YOUR GOAL: Set down exactly, from the records below, the line with "moved [96,1014,874,1248] ->" through the line with "moved [96,1303,859,1392] ->", and nothing else.

DATA TO PROCESS:

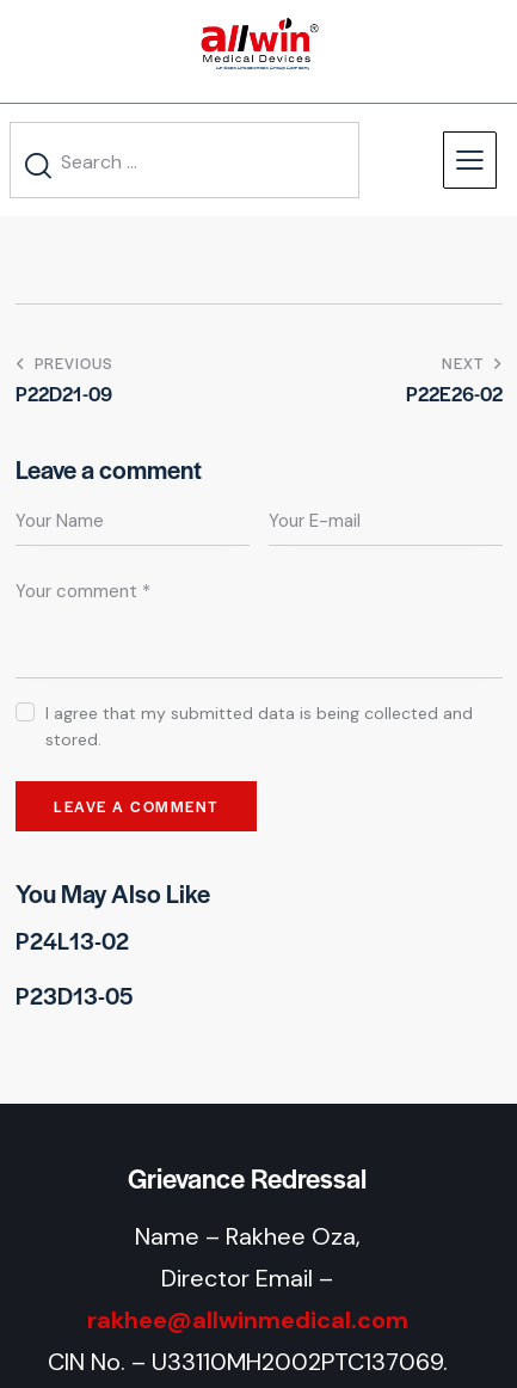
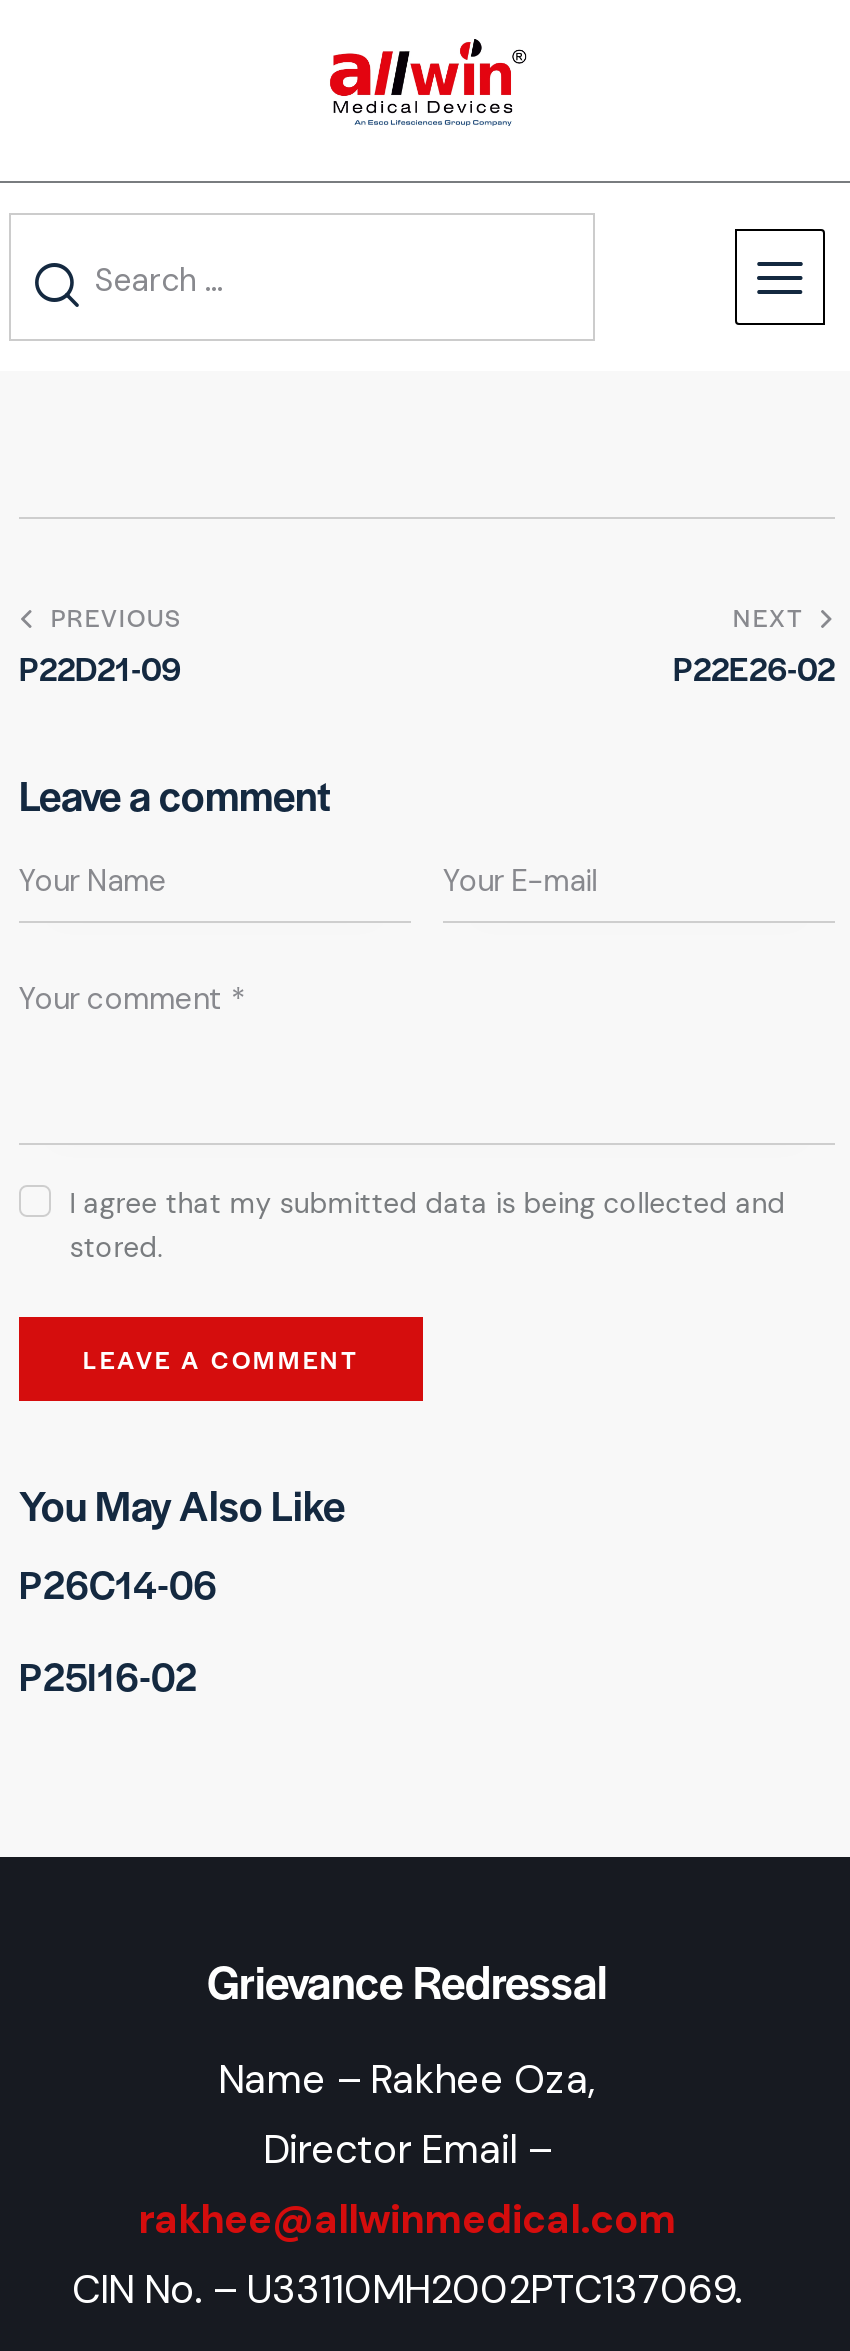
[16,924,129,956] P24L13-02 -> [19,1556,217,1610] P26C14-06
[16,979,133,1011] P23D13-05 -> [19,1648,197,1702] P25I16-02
--
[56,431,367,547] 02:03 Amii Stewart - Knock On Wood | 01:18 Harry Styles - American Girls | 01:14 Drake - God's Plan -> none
--
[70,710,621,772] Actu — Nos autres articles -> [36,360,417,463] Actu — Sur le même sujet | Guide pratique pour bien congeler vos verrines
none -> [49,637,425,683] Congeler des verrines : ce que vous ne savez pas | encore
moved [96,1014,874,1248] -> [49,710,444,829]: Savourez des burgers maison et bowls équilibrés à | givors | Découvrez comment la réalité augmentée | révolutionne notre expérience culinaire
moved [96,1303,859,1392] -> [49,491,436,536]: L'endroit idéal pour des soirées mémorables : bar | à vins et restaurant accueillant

THE ANSWER:
moved [96,1014,874,1248] -> [49,710,444,829]: Savourez des burgers maison et bowls équilibrés à | givors | Découvrez comment la réalité augmentée | révolutionne notre expérience culinaire
moved [96,1303,859,1392] -> [49,491,436,536]: L'endroit idéal pour des soirées mémorables : bar | à vins et restaurant accueillant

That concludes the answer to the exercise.